この新聞の空中都市は、その蜃が見せた幻って訳か」

 

「そういう事です」

 

「なんだ、異変じゃなかったのね。まったく人騒がせな」

 

「ふむ、どうやら今回は分かりづらかった内容のようでしたね。これは反省しないといけませんね」

 

「ところで、その蜃っていうのは、危険な妖なのか?」

 

「いえ、ただ幻を見せるだけで無害です。むしろ、その幻を見て楽しむものです」

 

「よーし、それなら――――」

 

ジンは、ある事を思いつき、行動に移す事にした。

 

―――――――――――

 

その日の夜。博麗神社は宴会で盛り上っていた。しかし、いつもと様子が違い、皆酒を飲みながら、夜空を見上げていた。

 

「これはなかなか風情があって良いわね」

 

「だろ? 頑張って、見つけた甲斐があったな。貝だけに」

 

「それ、寒いわよ」

 

寒いギャグを言ったジンを小突く霊夢。

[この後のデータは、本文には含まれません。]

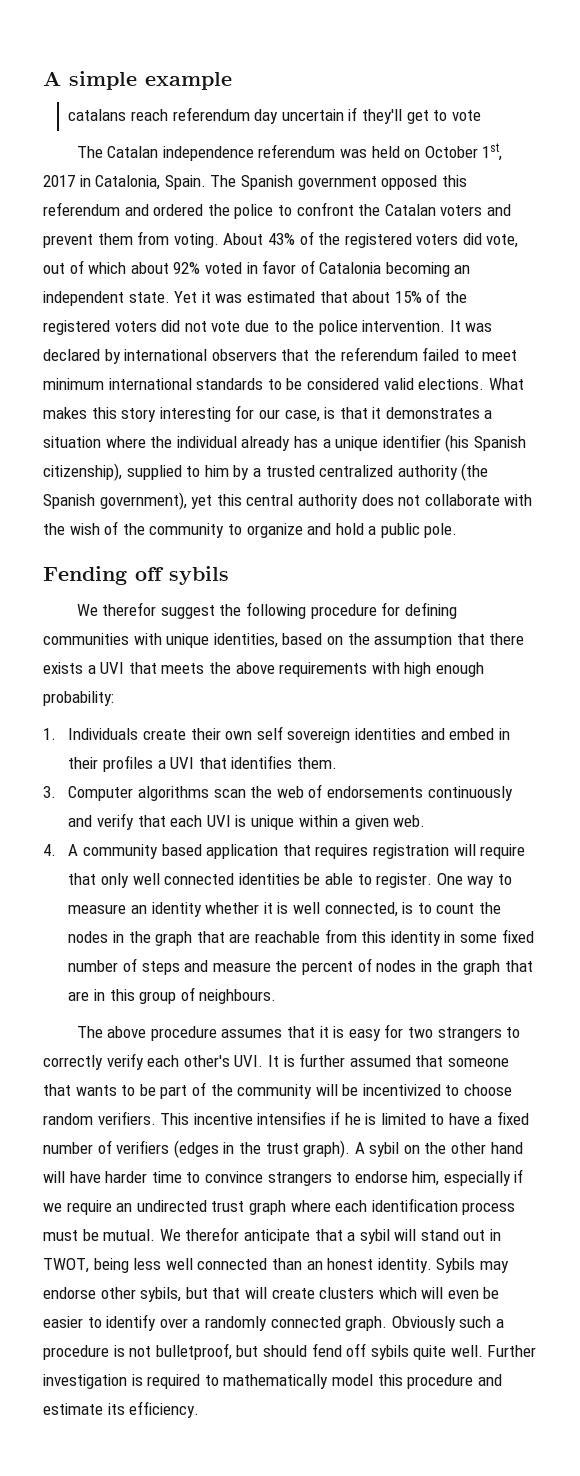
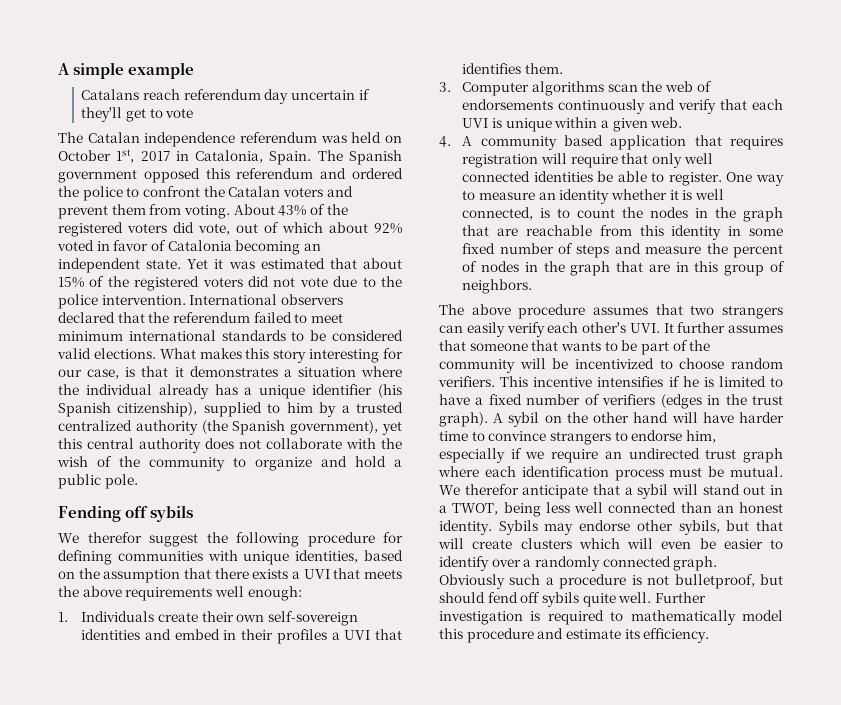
[68,109,127,121] catalans -> [81,89,140,100] Catalans
[449,320,493,332] [43,349,277,364] It was declared by international observers -> [189,294,343,305] [58,312,115,323] International observers declared
[371,662,484,677] [43,691,114,706] with high enough probability: -> [214,586,302,601] well enough:
[256,726,351,743] self sovereign -> [267,611,358,626] self-sovereign
[199,989,277,1004] neighbours. -> [462,279,533,294] neighbors.
[319,1024,521,1041] [43,1055,103,1070] it is easy for two strangers to correctly -> [690,305,783,319] [439,322,505,337] two strangers can easily
[283,1053,411,1067] is further assumed -> [677,322,783,333] further assumes
(502, 1235) none -> [439,505,447,513] a

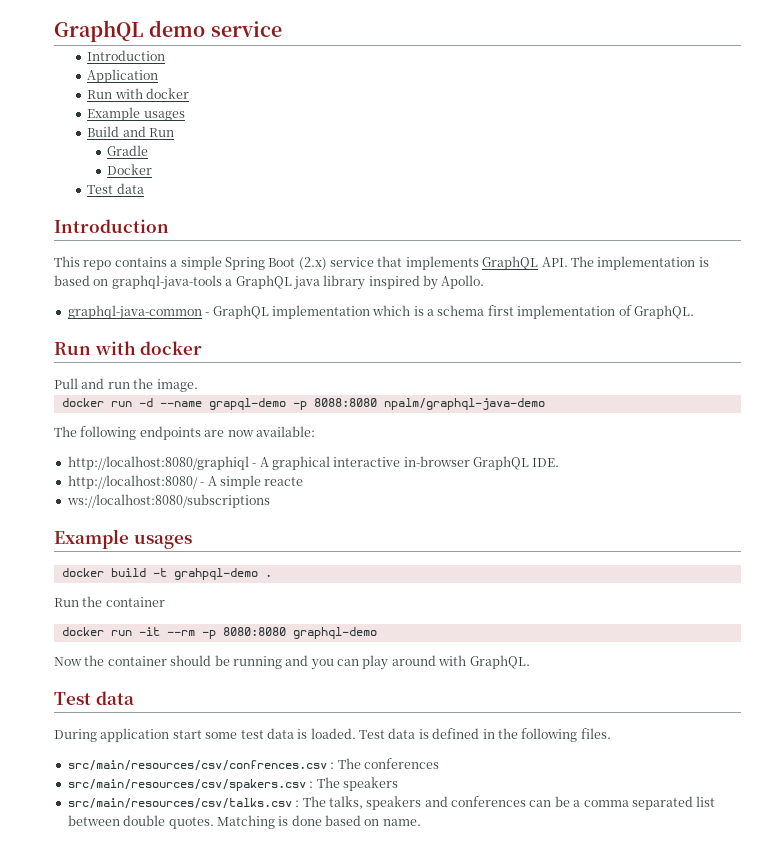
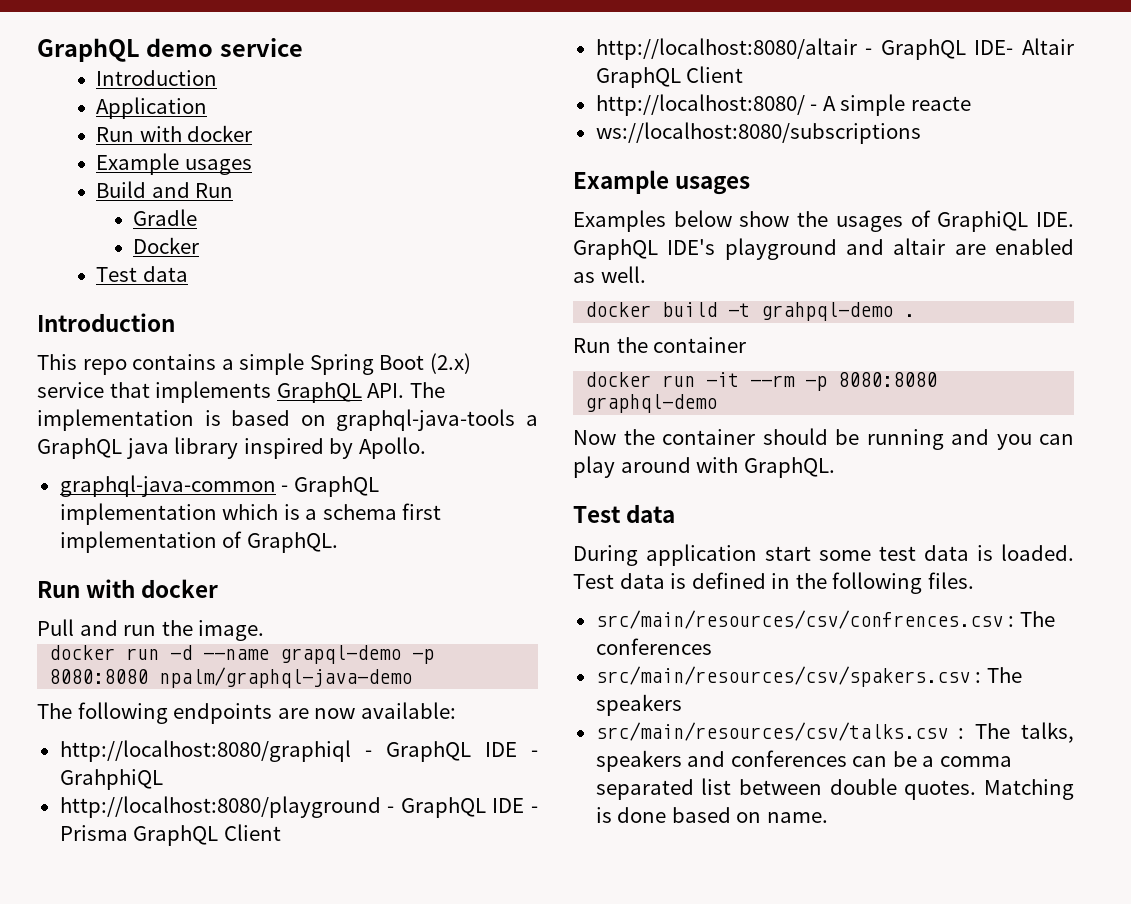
[313,398,377,407] 8088:8080 -> [49,669,149,684] 8080:8080
[259,456,560,470] A graphical interactive in-browser GraphQL IDE. -> [385,741,538,762] [59,769,163,790] [59,796,538,818] [59,824,281,846] [595,38,1074,60] [595,66,744,88] GraphQL IDE - GrahphiQL // http://localhost:8080/playground - GraphQL IDE - Prisma GraphQL Client // http://localhost:8080/altair - GraphQL IDE- Altair GraphQL Client
(192, 541) none -> [573,210,1074,232] [573,238,1074,260] [573,266,646,283] // Examples below show the usages of GraphiQL IDE. GraphQL IDE's playground and altair are enabled as well.

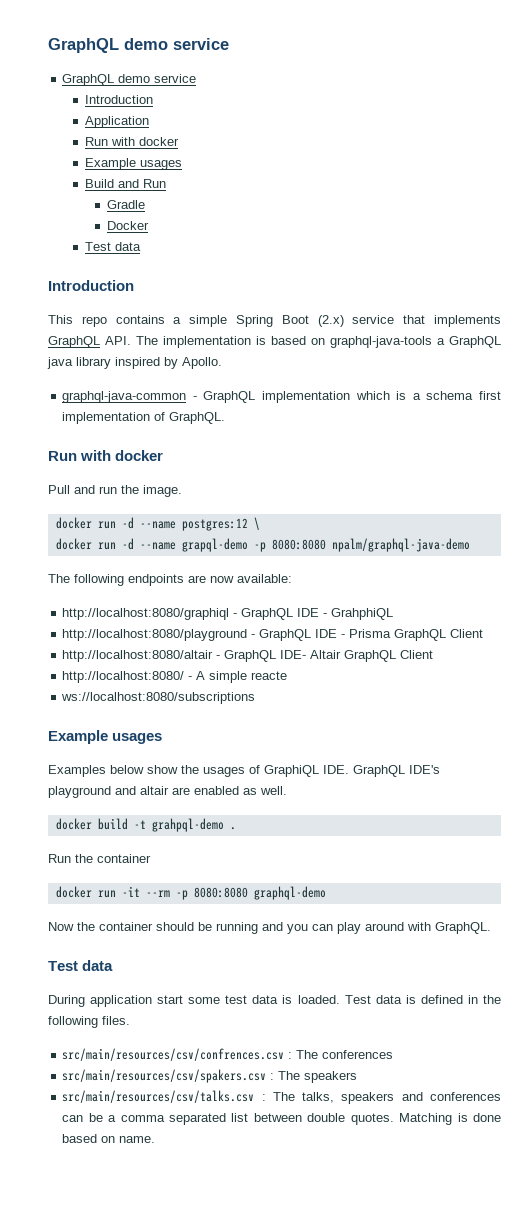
[37,38,303,62] GraphQL demo service -> [48,38,229,53] [62,74,197,86] GraphQL demo service // GraphQL demo service
(265, 630) none -> [55,517,260,531] // docker run -d --name postgres:12 \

二人の近くには、大きな貝の妖、蜃が置いており。夜空には、蜃が生みだした楼閣の幻が浮かんでいた。

 

 

「花見も良いけど、こういうのも新鮮ね」

 

「ああ。もっとも、正邪には不評らしいがな」

 

ジンの視線の先には、ヤケ酒を飲んでいる正邪の姿があった。彼女は真相を聞くと、酷く落胆し、ああして気分を紛れさせているのである。

 

「自業自得でしょ。これで、少しは大人しくなるといいんだけどね」

 

「そうだな。まあ、この程度で大人しくなる奴では無いと思うが」

 

「それは同感ね。それにしても、せっかく捕まえた蜃を、宴会に使うなんてね」

 

「ん? それ以外に使い道あるのか?」

 

「それはそうだけど・・・もっと自慢とか、見せびらかしたりしないのかなって思って」

 

「俺がそんな無駄な事をする奴と思っていたのか? こういうのは、皆で楽しむ物だろ?」

 

「・・・本当、欲が無い人なんだから。でも、そこが――――」

 

「ん? 何か言ったか霊夢?」

 

「何でもない。それよりも、お酒、なくなちゃったから注いでよ」

 

「仰せのままに」

 

ジンは、空になった霊夢の杯にお酒を注いだ。

そして宴会は、夜明けまで続くのであった。